Exercise brief: Print all the data that follows exactly, images excluded.
Data shown Block Start
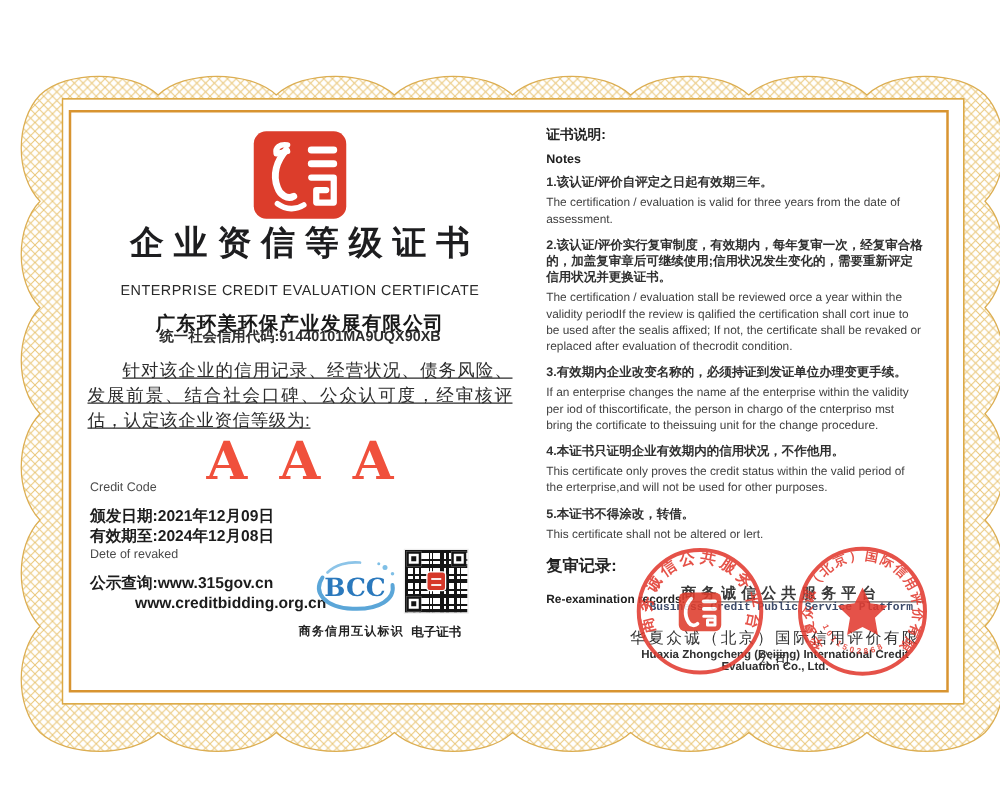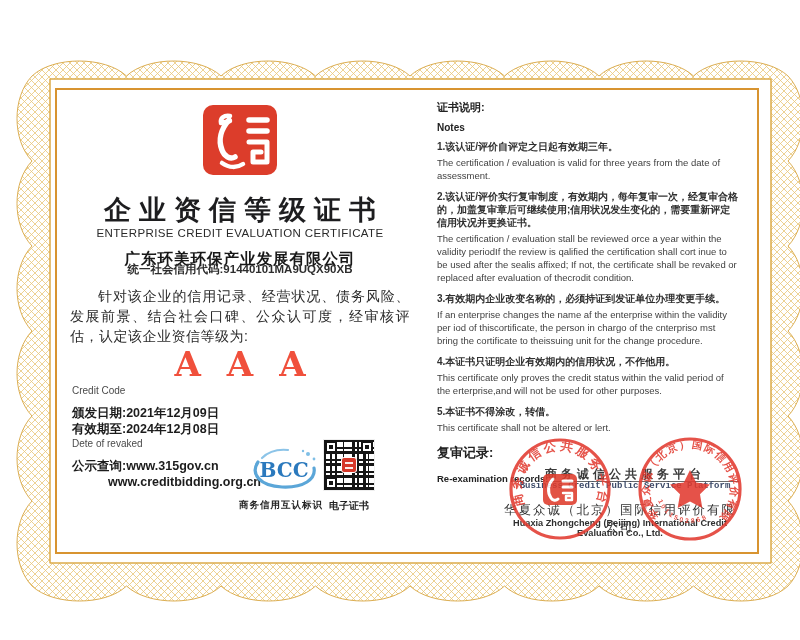--- a/index.html
+++ b/index.html
@@ -3,29 +3,29 @@
 <meta charset="utf-8">
 <style>
   html,body{margin:0;padding:0;}
   body{width:800px;height:640px;background:#ffffff;font-family:"Liberation Sans",sans-serif;}
   .page{position:relative;width:800px;height:640px;background:#fff;overflow:hidden;}
   .frame{position:absolute;left:0;top:0;z-index:0;}
 
   
   .left-col{position:absolute;left:64px;top:0;width:352px;z-index:2;}
   .logo{position:absolute;left:138px;top:104px;}
-  .title-zh{position:absolute;top:192px;width:100%;text-align:center;font-family:Liberation Serif, serif;
+  .title-zh{position:absolute;top:176px;width:100%;text-align:center;font-family:Liberation Serif, serif;
             font-size:27px;font-weight:bold;color:#1d1d1f;letter-spacing:8px;padding-left:8px;box-sizing:border-box;}
   .title-en{position:absolute;top:227px;width:100%;text-align:center;font-size:11.5px;color:#2a2a2a;letter-spacing:.4px;}
   .company{position:absolute;top:249px;width:100%;text-align:center;font-size:15.5px;font-weight:bold;color:#181818;letter-spacing:1px;}
   .uscc{position:absolute;top:262px;width:100%;text-align:center;font-size:11.5px;font-weight:600;color:#2d2d2d;}
   .statement{position:absolute;top:286px;left:6px;width:340px;font-size:14px;line-height:20px;color:#2b2b2b;
-             text-align:justify;text-indent:2em;letter-spacing:.5px;margin:0;}
+             text-align:justify;text-indent:2em;letter-spacing:.5px;margin:0;text-decoration:underline;}
   .rating{position:absolute;top:344px;width:100%;text-align:center;font-family:"DejaVu Serif","Liberation Serif",serif;
-          font-size:34px;font-weight:bold;color:#F0503C;letter-spacing:26px;padding-left:26px;box-sizing:border-box;}
+          font-size:42px;font-weight:bold;color:#F0503C;letter-spacing:26px;padding-left:26px;box-sizing:border-box;}
   .fields{position:absolute;top:384px;left:8px;text-align:left;}
   .f-zh{font-size:12.5px;font-weight:600;color:#1c1c1c;line-height:16px;}
   .f-en{font-size:10px;color:#4a4a4a;line-height:13px;margin-bottom:8px;}
   .f-url2{font-size:12.5px;font-weight:600;color:#1c1c1c;line-height:17px;padding-left:36px;}
   .bcc{position:absolute;left:184px;top:446px;}
   .bcc-label{position:absolute;left:174px;top:499px;width:86px;text-align:center;font-size:9.5px;font-weight:bold;color:#222;letter-spacing:1px;}
   .qr{position:absolute;left:259px;top:439px;width:50px;height:50px;background-color:#fff;border:1px solid #eee;
       background-image:
         repeating-linear-gradient(0deg,#151515 0 3px,transparent 3px 5px,#151515 5px 7px,transparent 7px 12px),
         repeating-linear-gradient(90deg,transparent 0 3px,#fff 3px 5px,transparent 5px 8px,#fff 8px 10px,transparent 10px 14px),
Data shown Block End
Task result:
--- a/index.html
+++ b/index.html
@@ -3,29 +3,29 @@
 <meta charset="utf-8">
 <style>
   html,body{margin:0;padding:0;}
   body{width:800px;height:640px;background:#ffffff;font-family:"Liberation Sans",sans-serif;}
   .page{position:relative;width:800px;height:640px;background:#fff;overflow:hidden;}
   .frame{position:absolute;left:0;top:0;z-index:0;}
 
   
   .left-col{position:absolute;left:64px;top:0;width:352px;z-index:2;}
   .logo{position:absolute;left:138px;top:104px;}
-  .title-zh{position:absolute;top:192px;width:100%;text-align:center;font-family:Liberation Serif, serif;
+  .title-zh{position:absolute;top:176px;width:100%;text-align:center;font-family:Liberation Serif, serif;
             font-size:27px;font-weight:bold;color:#1d1d1f;letter-spacing:8px;padding-left:8px;box-sizing:border-box;}
   .title-en{position:absolute;top:227px;width:100%;text-align:center;font-size:11.5px;color:#2a2a2a;letter-spacing:.4px;}
   .company{position:absolute;top:249px;width:100%;text-align:center;font-size:15.5px;font-weight:bold;color:#181818;letter-spacing:1px;}
   .uscc{position:absolute;top:262px;width:100%;text-align:center;font-size:11.5px;font-weight:600;color:#2d2d2d;}
   .statement{position:absolute;top:286px;left:6px;width:340px;font-size:14px;line-height:20px;color:#2b2b2b;
-             text-align:justify;text-indent:2em;letter-spacing:.5px;margin:0;}
+             text-align:justify;text-indent:2em;letter-spacing:.5px;margin:0;text-decoration:underline;}
   .rating{position:absolute;top:344px;width:100%;text-align:center;font-family:"DejaVu Serif","Liberation Serif",serif;
-          font-size:34px;font-weight:bold;color:#F0503C;letter-spacing:26px;padding-left:26px;box-sizing:border-box;}
+          font-size:42px;font-weight:bold;color:#F0503C;letter-spacing:26px;padding-left:26px;box-sizing:border-box;}
   .fields{position:absolute;top:384px;left:8px;text-align:left;}
   .f-zh{font-size:12.5px;font-weight:600;color:#1c1c1c;line-height:16px;}
   .f-en{font-size:10px;color:#4a4a4a;line-height:13px;margin-bottom:8px;}
   .f-url2{font-size:12.5px;font-weight:600;color:#1c1c1c;line-height:17px;padding-left:36px;}
   .bcc{position:absolute;left:184px;top:446px;}
   .bcc-label{position:absolute;left:174px;top:499px;width:86px;text-align:center;font-size:9.5px;font-weight:bold;color:#222;letter-spacing:1px;}
   .qr{position:absolute;left:259px;top:439px;width:50px;height:50px;background-color:#fff;border:1px solid #eee;
       background-image:
         repeating-linear-gradient(0deg,#151515 0 3px,transparent 3px 5px,#151515 5px 7px,transparent 7px 12px),
         repeating-linear-gradient(90deg,transparent 0 3px,#fff 3px 5px,transparent 5px 8px,#fff 8px 10px,transparent 10px 14px),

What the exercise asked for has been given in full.